→ **Aim of the exercise**
Copy the lines from the start of the records below through the line containing "(61, 97) none", both included, and leave out the pictures.

→ **Available data**
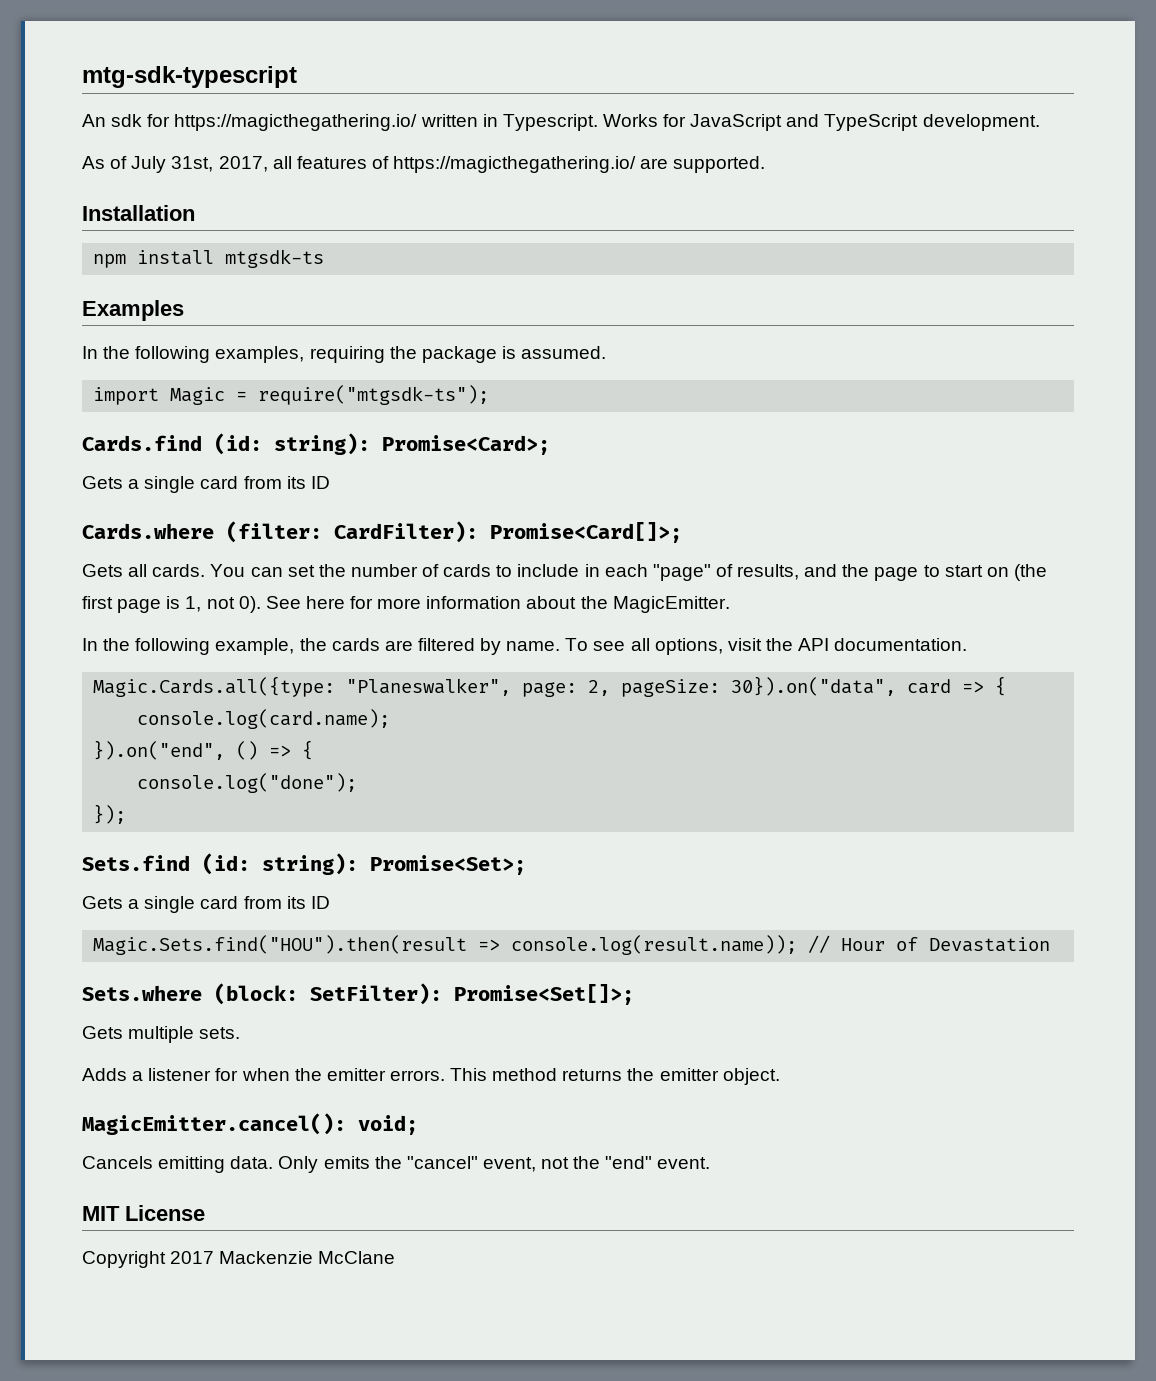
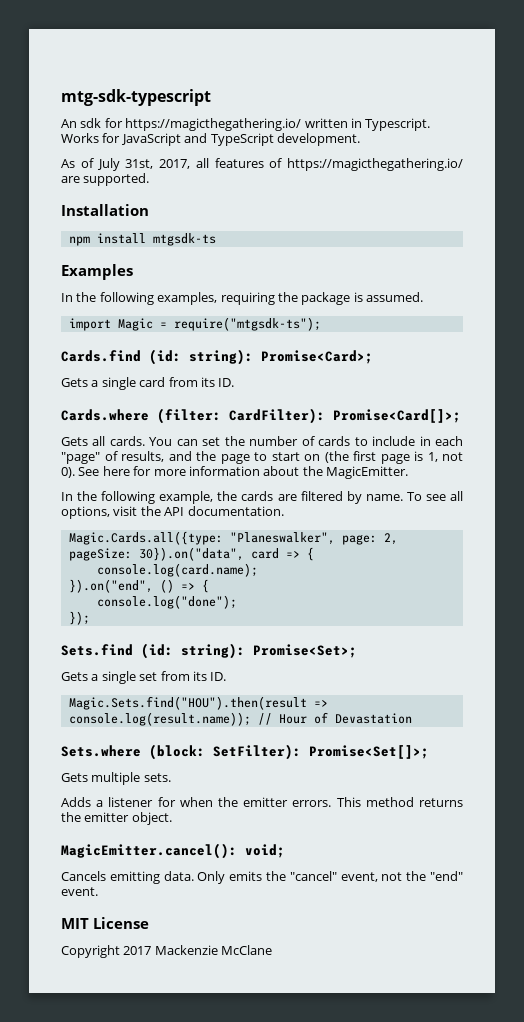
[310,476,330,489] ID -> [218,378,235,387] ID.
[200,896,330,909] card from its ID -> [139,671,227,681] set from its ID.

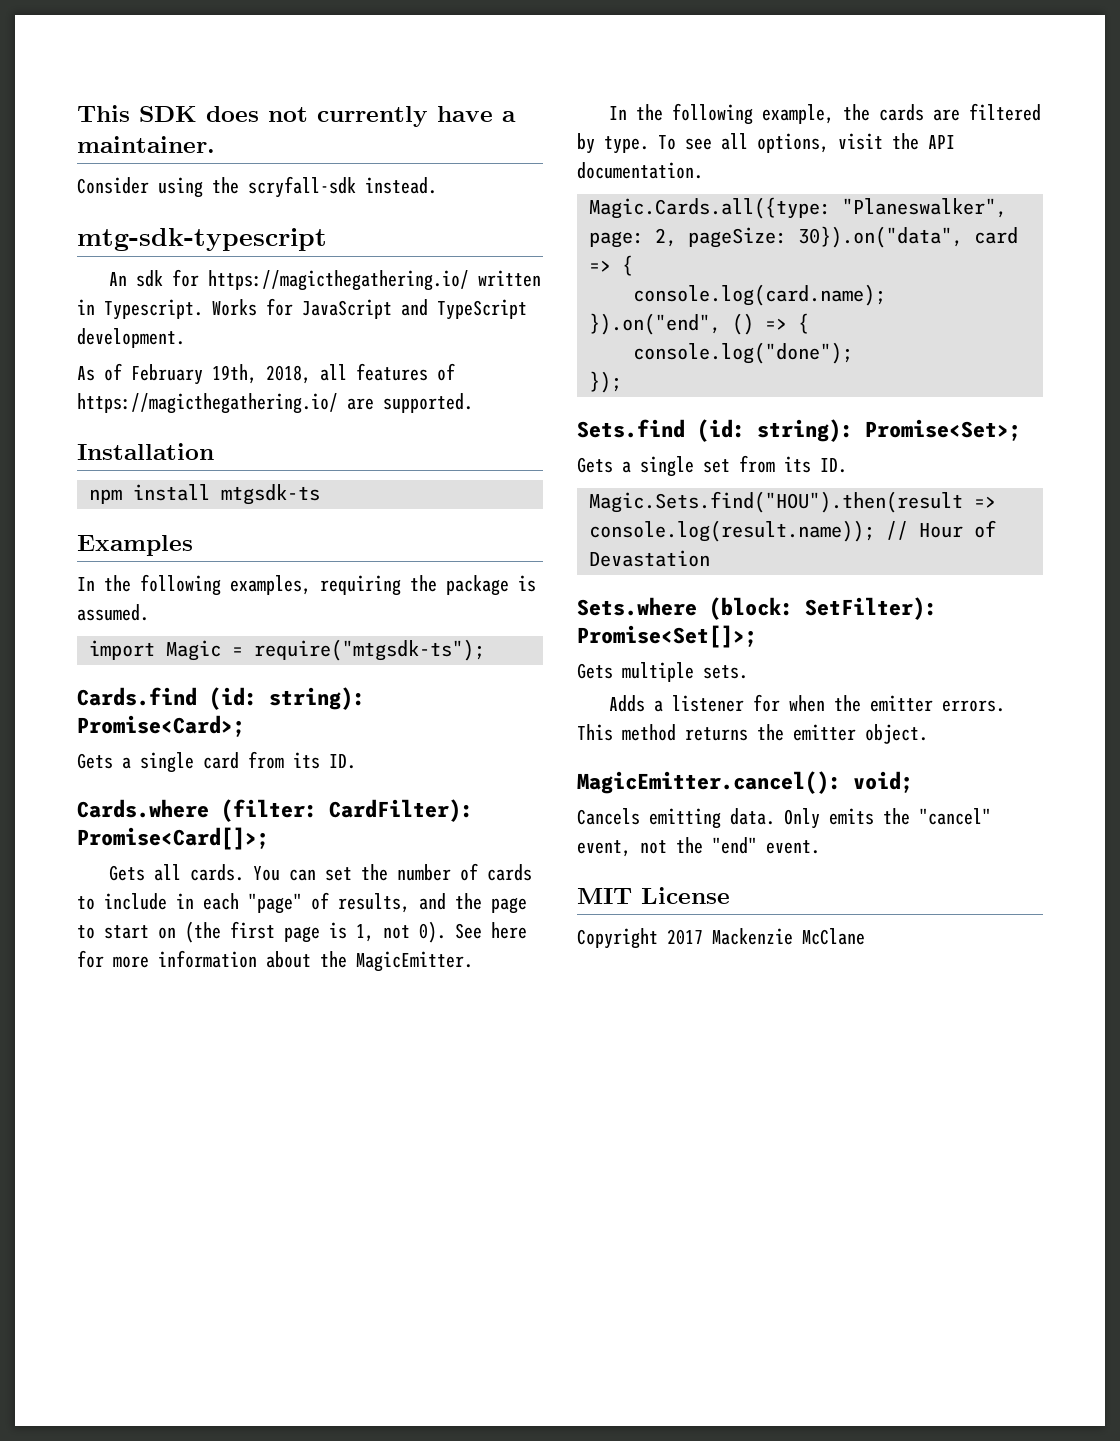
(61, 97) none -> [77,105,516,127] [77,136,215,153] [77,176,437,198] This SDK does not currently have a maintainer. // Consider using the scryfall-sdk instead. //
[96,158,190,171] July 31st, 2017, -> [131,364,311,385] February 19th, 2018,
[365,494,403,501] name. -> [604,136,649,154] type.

→ **Output**
[310,476,330,489] ID -> [218,378,235,387] ID.
[200,896,330,909] card from its ID -> [139,671,227,681] set from its ID.

(61, 97) none -> [77,105,516,127] [77,136,215,153] [77,176,437,198] This SDK does not currently have a maintainer. // Consider using the scryfall-sdk instead. //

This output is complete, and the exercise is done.